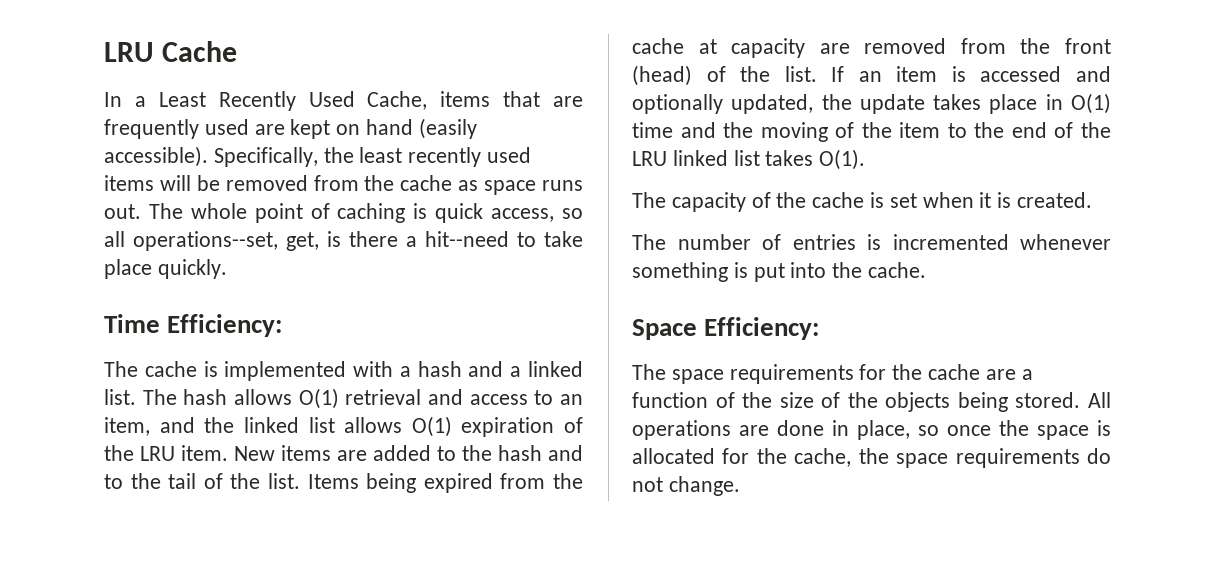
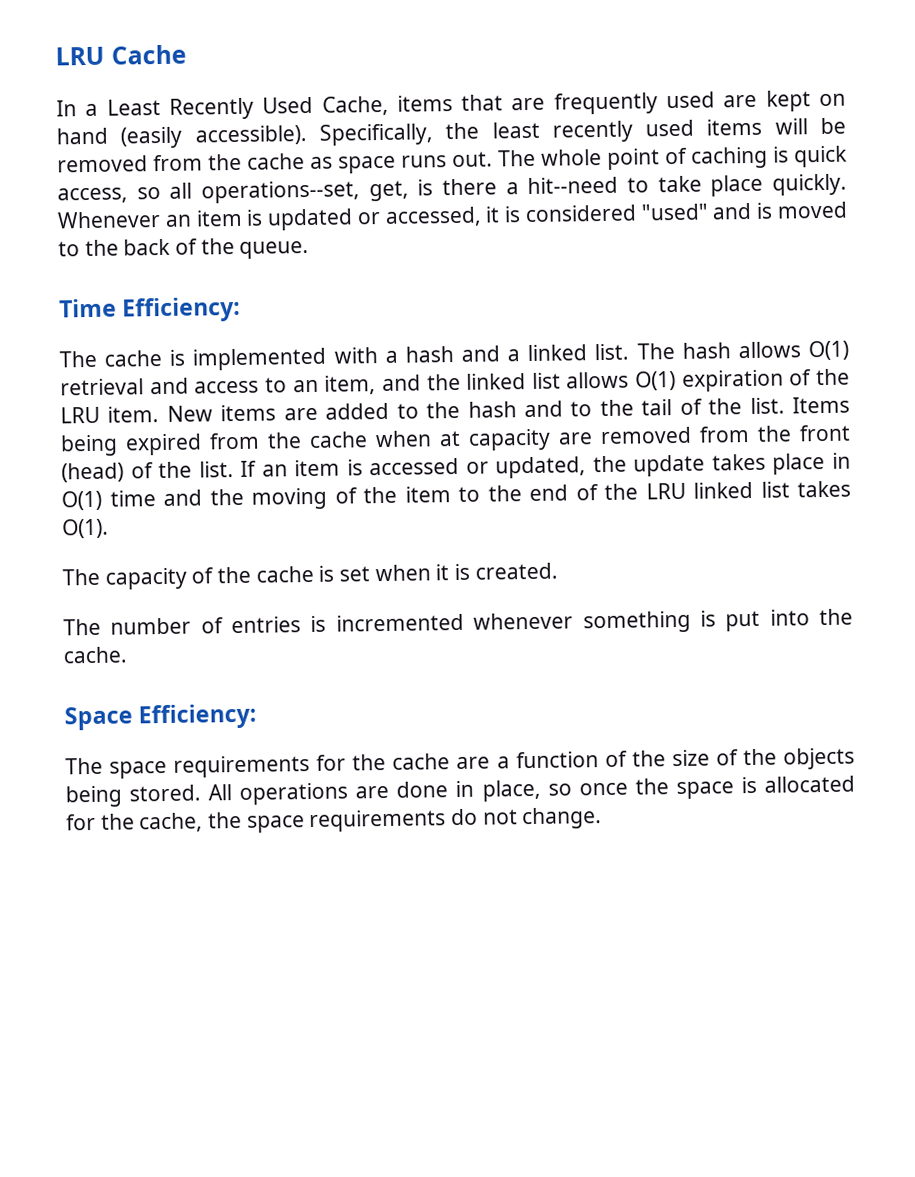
(227, 269) none -> [57,201,847,231] [58,238,310,259] Whenever an item is updated or accessed, it is considered "used" and is moved to the back of the queue.
(684, 46) none -> [375,430,432,448] when
[1076,66,1111,82] [632,94,723,114] and optionally -> [465,461,489,474] or

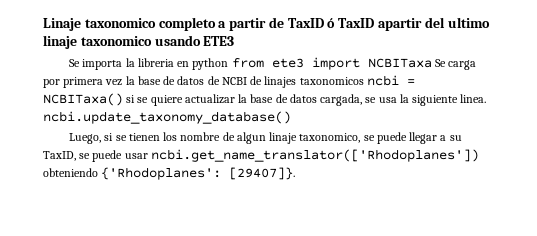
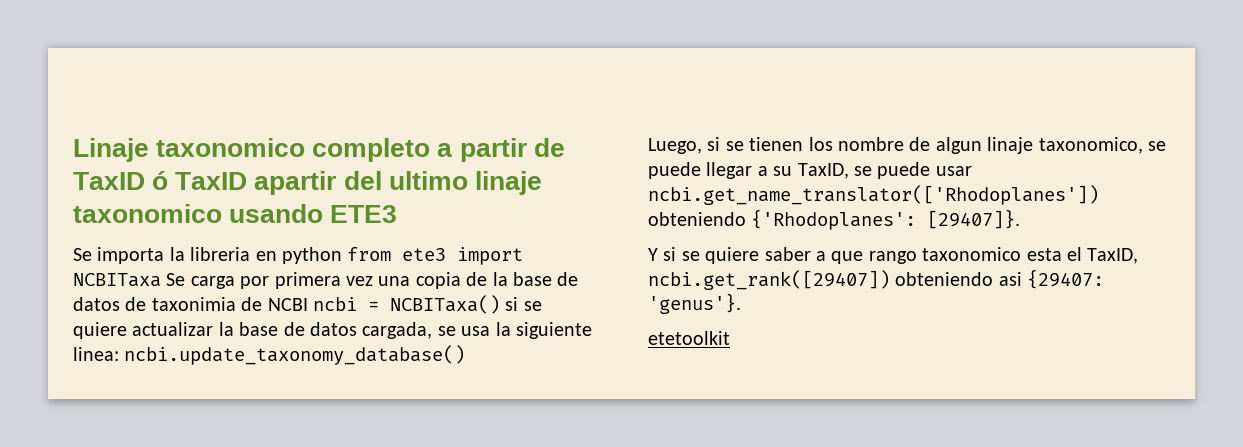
(123, 82) none -> [378,272,488,289] una copia de
[221,76,364,88] NCBI de linajes taxonomicos -> [151,297,308,311] taxonimia de NCBI
[460,94,487,103] linea. -> [73,347,119,361] linea:
(296, 173) none -> [648,247,1139,264] [648,269,1105,290] [648,293,741,314] [648,331,730,345] // Y si se quiere saber a que rango taxonomico esta el TaxID, ncbi.get_rank([29407]) obteniendo asi {29407: 'genus'}. // etetoolkit

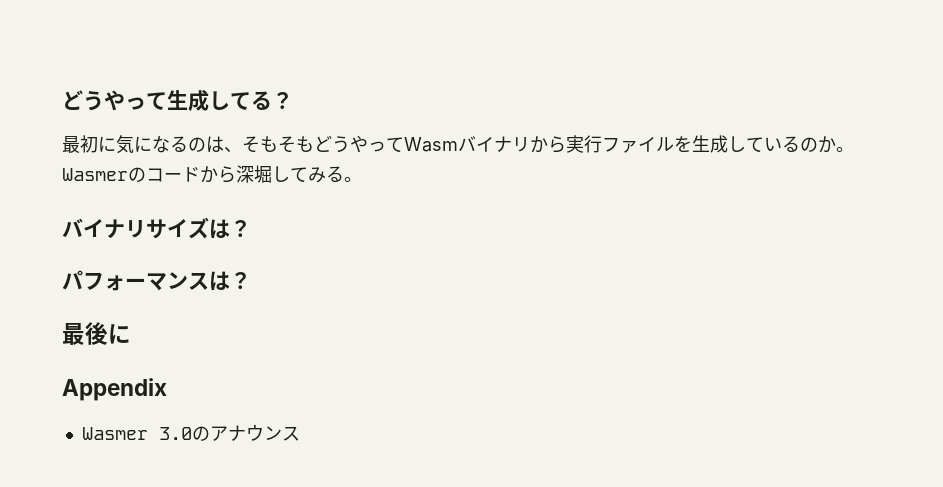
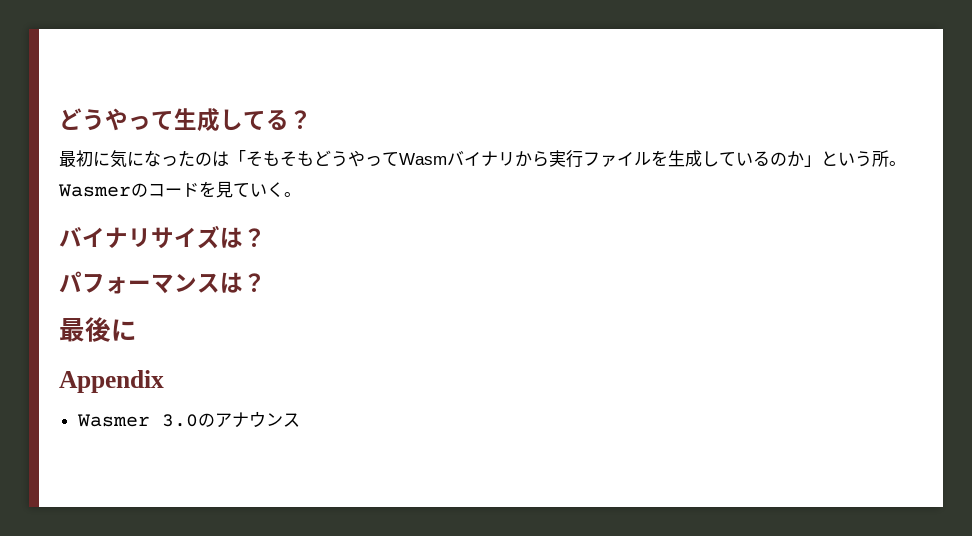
[170,136,242,153] るのは、 -> [161,150,246,167] ったのは「
(836, 144) none -> [804,150,889,167] 」という所
[200,165,344,183] から深堀してみる -> [199,181,284,198] を見ていく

§ §

▶ WHAT IS REQUIRED:
Please copy the lines above exactly as written, apart from any pictures.

▶ SOLVED PROBLEM:
(227, 269) none -> [57,201,847,231] [58,238,310,259] Whenever an item is updated or accessed, it is considered "used" and is moved to the back of the queue.
(684, 46) none -> [375,430,432,448] when
[1076,66,1111,82] [632,94,723,114] and optionally -> [465,461,489,474] or

(123, 82) none -> [378,272,488,289] una copia de
[221,76,364,88] NCBI de linajes taxonomicos -> [151,297,308,311] taxonimia de NCBI
[460,94,487,103] linea. -> [73,347,119,361] linea:
(296, 173) none -> [648,247,1139,264] [648,269,1105,290] [648,293,741,314] [648,331,730,345] // Y si se quiere saber a que rango taxonomico esta el TaxID, ncbi.get_rank([29407]) obteniendo asi {29407: 'genus'}. // etetoolkit

[170,136,242,153] るのは、 -> [161,150,246,167] ったのは「
(836, 144) none -> [804,150,889,167] 」という所
[200,165,344,183] から深堀してみる -> [199,181,284,198] を見ていく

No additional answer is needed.